Start of INFORMATION
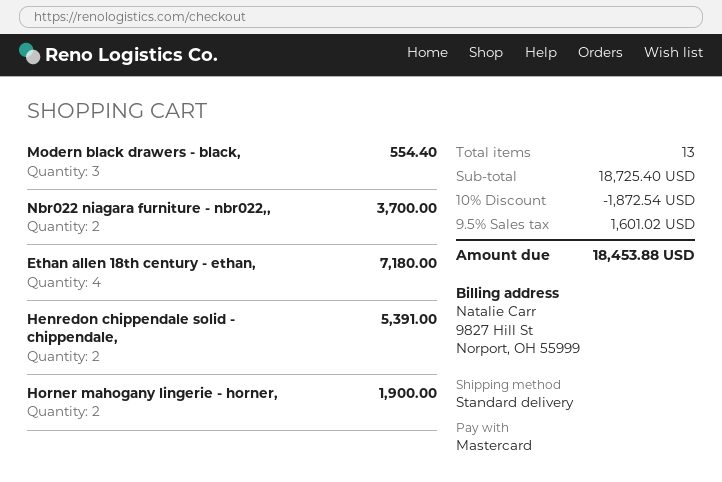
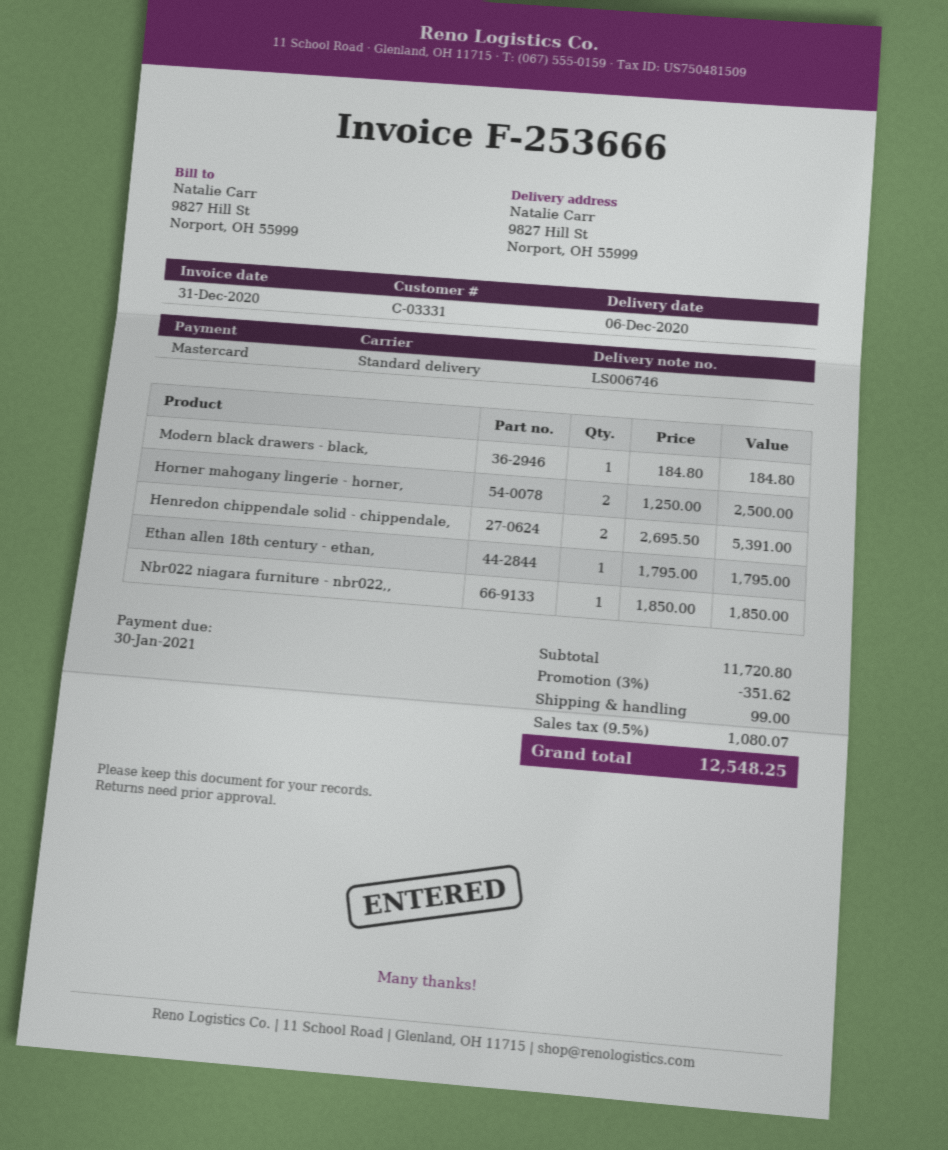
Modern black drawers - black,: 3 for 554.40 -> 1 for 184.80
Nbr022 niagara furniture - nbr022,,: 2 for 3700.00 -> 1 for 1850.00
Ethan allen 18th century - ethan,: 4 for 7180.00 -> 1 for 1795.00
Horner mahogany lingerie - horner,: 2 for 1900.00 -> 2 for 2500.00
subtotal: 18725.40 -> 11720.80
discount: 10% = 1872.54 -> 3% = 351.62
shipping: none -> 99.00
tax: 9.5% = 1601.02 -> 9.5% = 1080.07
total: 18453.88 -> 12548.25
End of INFORMATION
Start of INFORMATION
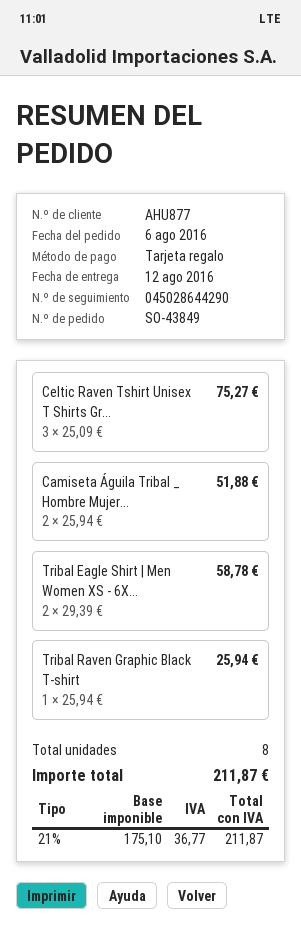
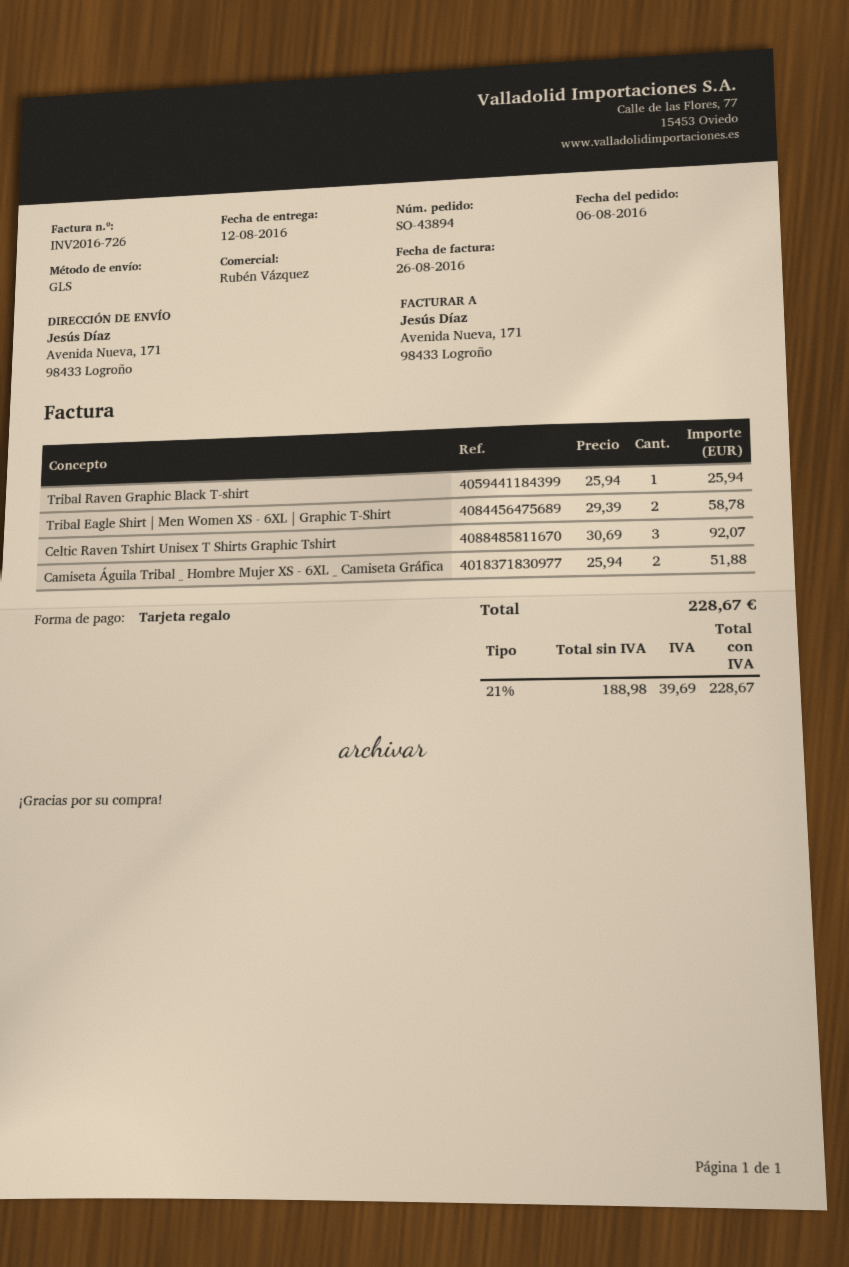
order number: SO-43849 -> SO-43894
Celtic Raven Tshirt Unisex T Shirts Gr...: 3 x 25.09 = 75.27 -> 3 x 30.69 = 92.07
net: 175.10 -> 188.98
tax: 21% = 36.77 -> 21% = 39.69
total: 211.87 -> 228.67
End of INFORMATION
Scan the lines above for "shipping: none -> 99.00" and for "total: 18453.88 -> 12548.25". Repeat exactly the line holding each of them and every line in between.

shipping: none -> 99.00
tax: 9.5% = 1601.02 -> 9.5% = 1080.07
total: 18453.88 -> 12548.25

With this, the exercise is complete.